Atanasov D, Stoimenova Vessela, Yanev Nikolay M
Department of Informatics, New Bulgarian University, Sofia, Bulgaria.
Faculty of Mathematics and Informatics, Sofia University, Sofia, Bulgaria.
J Appl Stat. 2021 Nov 29;50(11-12):2330-2342. doi: 10.1080/02664763.2021.2006154. eCollection 2023.
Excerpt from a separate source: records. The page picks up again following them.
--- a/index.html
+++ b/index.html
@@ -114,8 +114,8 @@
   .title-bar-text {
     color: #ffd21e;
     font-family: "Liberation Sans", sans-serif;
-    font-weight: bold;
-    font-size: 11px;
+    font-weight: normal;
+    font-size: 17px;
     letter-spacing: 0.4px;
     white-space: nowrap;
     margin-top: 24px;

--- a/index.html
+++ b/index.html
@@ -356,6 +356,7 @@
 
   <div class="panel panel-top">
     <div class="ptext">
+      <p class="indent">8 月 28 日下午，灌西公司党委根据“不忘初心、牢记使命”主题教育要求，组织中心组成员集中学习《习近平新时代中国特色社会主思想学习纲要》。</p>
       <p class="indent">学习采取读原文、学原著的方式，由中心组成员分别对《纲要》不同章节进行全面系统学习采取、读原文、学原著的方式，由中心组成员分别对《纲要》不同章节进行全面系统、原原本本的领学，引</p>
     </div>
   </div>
In this paper, a statistical model for COVID-19 infection dynamics is described, using only the observed daily statistics of infected individuals. For this purpose, two special classes of branching processes without or with an immigration component are considered. These models are intended to estimate the main parameter of the infection and to give a prediction of the mean value of the non-observed population of the infected individuals. This is a serious advantage in comparison with other more complicated models where the officially reported data are not sufficient for estimation of the model parameters. The model is applied for different regions in the world and the corresponding parameters of the infection dynamics are estimated.
本文描述了一种仅使用观察到的每日感染个体统计数据的COVID-19感染动态统计模型。为此,考虑了两类特殊的分支过程,一类无移民成分,另一类有移民成分。这些模型旨在估计感染的主要参数,并预测未观察到的感染个体群体的平均值。与其他更复杂的模型相比,这是一个显著优势,在其他模型中,官方报告的数据不足以估计模型参数。该模型应用于世界不同地区,并估计了感染动态相应参数。